[ENTRIES PROVIDED Boundary: Start]

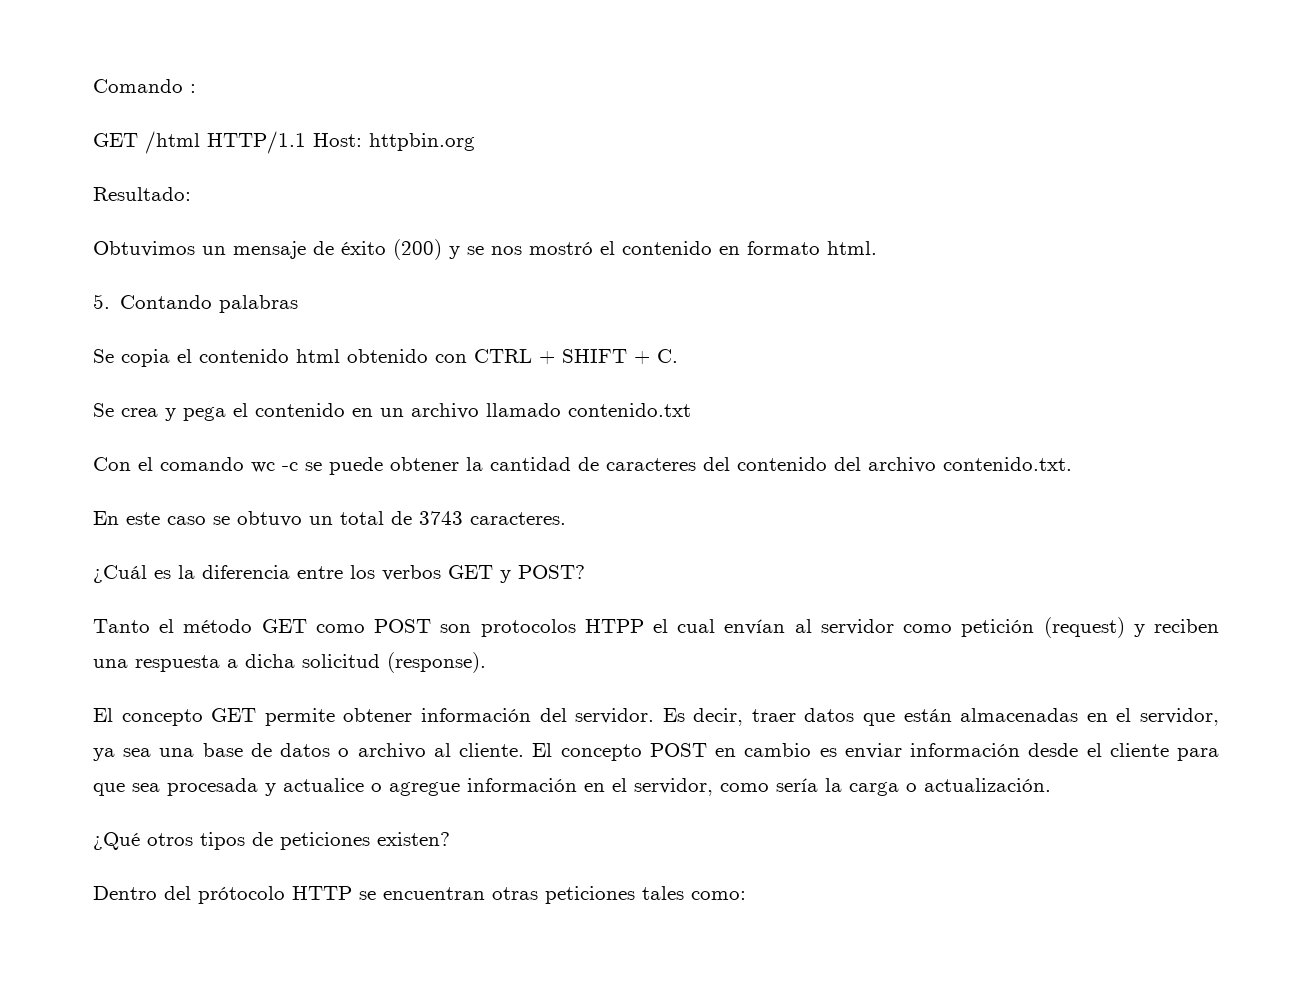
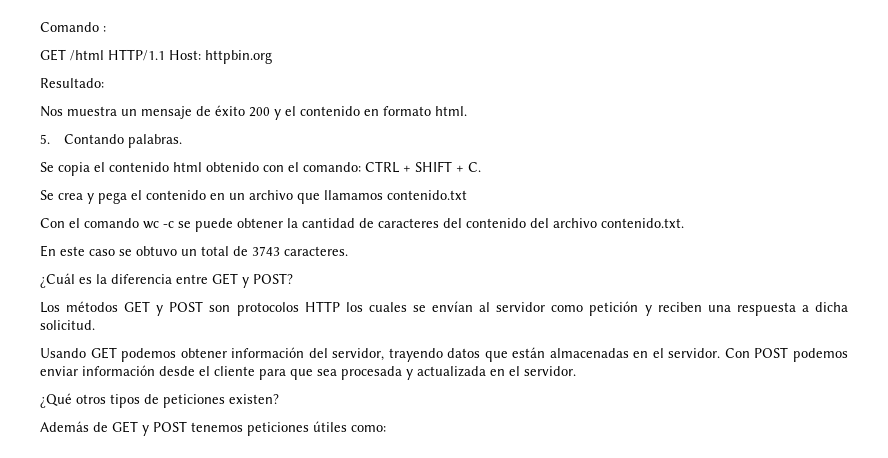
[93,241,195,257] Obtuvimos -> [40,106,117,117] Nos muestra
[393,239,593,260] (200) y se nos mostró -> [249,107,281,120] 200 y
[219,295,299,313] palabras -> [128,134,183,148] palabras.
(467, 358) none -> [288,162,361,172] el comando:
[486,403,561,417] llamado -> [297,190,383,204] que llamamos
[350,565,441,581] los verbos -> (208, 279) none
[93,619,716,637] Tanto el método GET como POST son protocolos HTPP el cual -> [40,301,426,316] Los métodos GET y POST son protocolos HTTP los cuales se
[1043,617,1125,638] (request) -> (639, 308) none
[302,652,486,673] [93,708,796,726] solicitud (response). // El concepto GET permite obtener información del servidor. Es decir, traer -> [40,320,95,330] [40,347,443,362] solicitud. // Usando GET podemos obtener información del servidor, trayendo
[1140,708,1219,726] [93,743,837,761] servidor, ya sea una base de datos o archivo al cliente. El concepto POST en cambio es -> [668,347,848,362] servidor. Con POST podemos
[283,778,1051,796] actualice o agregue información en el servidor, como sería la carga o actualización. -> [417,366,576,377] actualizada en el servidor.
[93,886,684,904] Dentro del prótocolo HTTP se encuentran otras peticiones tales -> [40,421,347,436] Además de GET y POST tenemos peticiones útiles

[ENTRIES PROVIDED Boundary: End]

▶ [THE TASK] Your job is to transcribe the entries above exactly; skip the pictures.

▶ [ANSWER TO THE EXERCISE]
[93,241,195,257] Obtuvimos -> [40,106,117,117] Nos muestra
[393,239,593,260] (200) y se nos mostró -> [249,107,281,120] 200 y
[219,295,299,313] palabras -> [128,134,183,148] palabras.
(467, 358) none -> [288,162,361,172] el comando:
[486,403,561,417] llamado -> [297,190,383,204] que llamamos
[350,565,441,581] los verbos -> (208, 279) none
[93,619,716,637] Tanto el método GET como POST son protocolos HTPP el cual -> [40,301,426,316] Los métodos GET y POST son protocolos HTTP los cuales se
[1043,617,1125,638] (request) -> (639, 308) none
[302,652,486,673] [93,708,796,726] solicitud (response). // El concepto GET permite obtener información del servidor. Es decir, traer -> [40,320,95,330] [40,347,443,362] solicitud. // Usando GET podemos obtener información del servidor, trayendo
[1140,708,1219,726] [93,743,837,761] servidor, ya sea una base de datos o archivo al cliente. El concepto POST en cambio es -> [668,347,848,362] servidor. Con POST podemos
[283,778,1051,796] actualice o agregue información en el servidor, como sería la carga o actualización. -> [417,366,576,377] actualizada en el servidor.
[93,886,684,904] Dentro del prótocolo HTTP se encuentran otras peticiones tales -> [40,421,347,436] Además de GET y POST tenemos peticiones útiles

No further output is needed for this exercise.